İlan edilen saatte yani 21:30 da sahneye çıkan metalin yaramaz çocuğu Dave Mustaine ve ekibi yaklaşık iki saat boyunca fırtına gibi esti. Konser başlamadan önce sahneden kalabalığı çok beğenen Dave’in setliste bir kaç parça ekleyerek seyirciyi ödüllendireceği açıklandı.

Metal Oda Instagram sayfamızda konserden bir gün evvel paylaşılan muhtemel setliste yakın bir setlist çalan MEGADETH, mükemmel soundu, sahne dinamizmi ve hakimiyeti ile göz doldurdu.
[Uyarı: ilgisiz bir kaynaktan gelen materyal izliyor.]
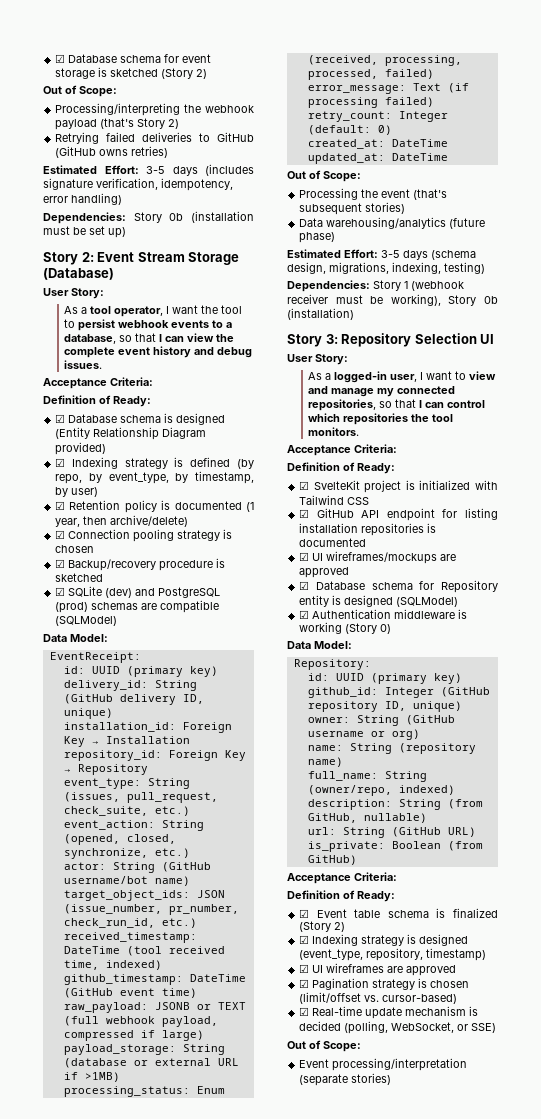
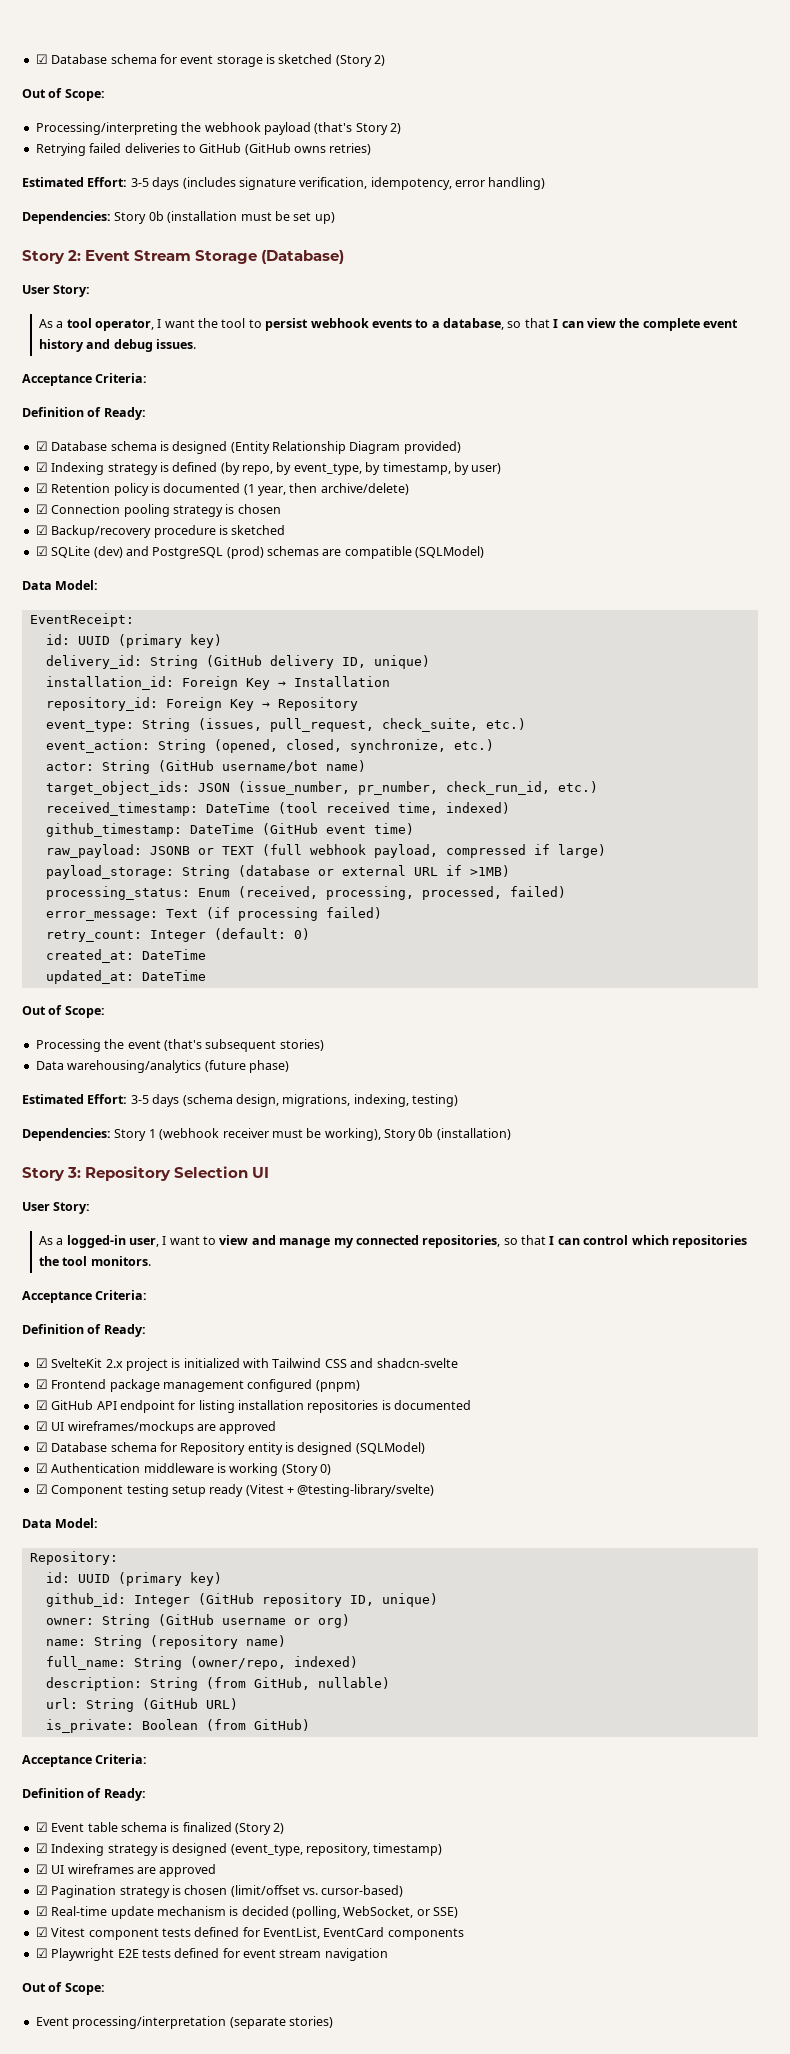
- ☑ SvelteKit project is initialized with Tailwind CSS
+ ☑ SvelteKit 2.x project is initialized with Tailwind CSS and shadcn-svelte
+ ☑ Frontend package management configured (pnpm)
+ ☑ Component testing setup ready (Vitest + @testing-library/svelte)
+ ☑ Vitest component tests defined for EventList, EventCard components
+ ☑ Playwright E2E tests defined for event stream navigation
The Sick , The Dying..and The Dead! ile başlayan setlist, bana biraz jetlist gibi geldi: hiç es vermeden adeta mixlenerek şık bir biçimde birbirine geçen parçalar yer yer bir potpuri tadında hızlı hızlı çalındı. Kötü müydü? Hayır. Çünkü her saniyesi dolar bazında olan bu kadar büyük bir “marka” grubun böyle bir sunum yapması, sahnede parça aralarında laga luga yapmaması ve sıradaki parçaya giriş için zaten dünden hazır olması şaşırtıcı değil. Yaşı kemale ermiş (63) ve dede olmuş Dave Mustaine ’in sahne enerjisi ve fitliği görülmeye değerdi. Daha önce ülkemizde canlı seyretme fırsatı bulamadığım Dave Mustaine, özellikle Sweating Bullets parçasında yaptığı komik canlandırmalar ve teatral şovuyla neden metal müzikteki en büyük isimlerden biri olduğunu cümle aleme kanıtlar gibiydi.
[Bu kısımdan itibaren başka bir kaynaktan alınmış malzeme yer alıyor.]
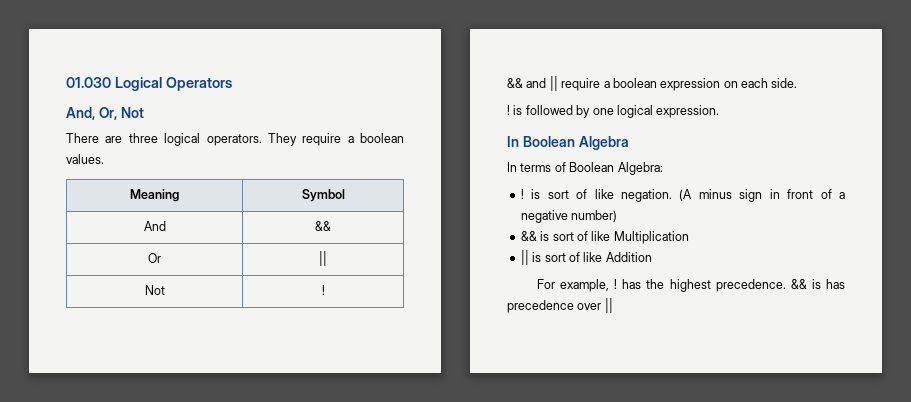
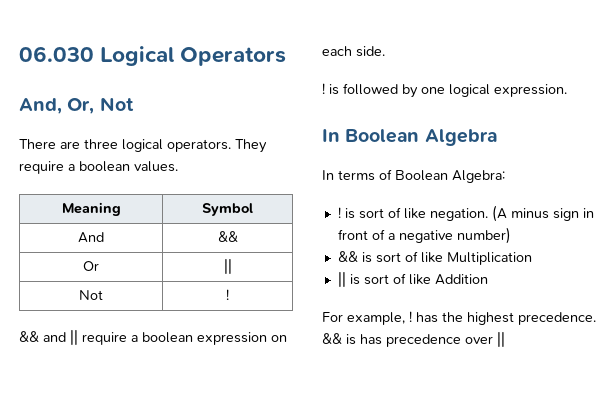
- 01.030 Logical Operators
+ 06.030 Logical Operators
Anlamlı Megadeth parçası Peace Sells’de sahneye çıkan ve Dave ile headbang yapan MEGADETH maskotu Vic Rattlehead kalabalığı coşturdu. Takım elbiseli Vic, “See no evil, hear no evil, speak no evil” cümlesinin ete-kemiğe bürünmüş hali olarak gözlerine perçinlenmiş çelik vizörü, demir zımbalarla mühürlenmiş ağzı ve metal tıpalarla kapatılmış kulaklarıyla tıpkı bu cümlenin anlatmak istediği gibi “üç maymun”u ve aynı zamanda grubun sansür ve özgür düşünce karşıtlığının karşısındaki duruşunu temsil eder.

(Vic Rattlehead)

 

(Üç Maymun)

Toksik ilişkileri anlatan She-Wolf parçasını da eski eşim için söylüyorum diyen Dave, hepimizi gülümsetti:

The mother of all that is evil

Her lips are poisonous venom

Wicked temptress knows how to please

Priestess roars, ‘Get down on your knees’”

 

Yakın planda doğal olarak zamanın ve hayatta yaşadığı zorlukların izlerini taşıyan yüzü hariç, sahnedeki dinamizmi ve eşsiz gitar tekniği ile adeta zamanı durdurmuş Dave Mustaine: imza kızıl saçları ve fit görünümüyle 20 yaşındaki haline taş çıkardı kanımca.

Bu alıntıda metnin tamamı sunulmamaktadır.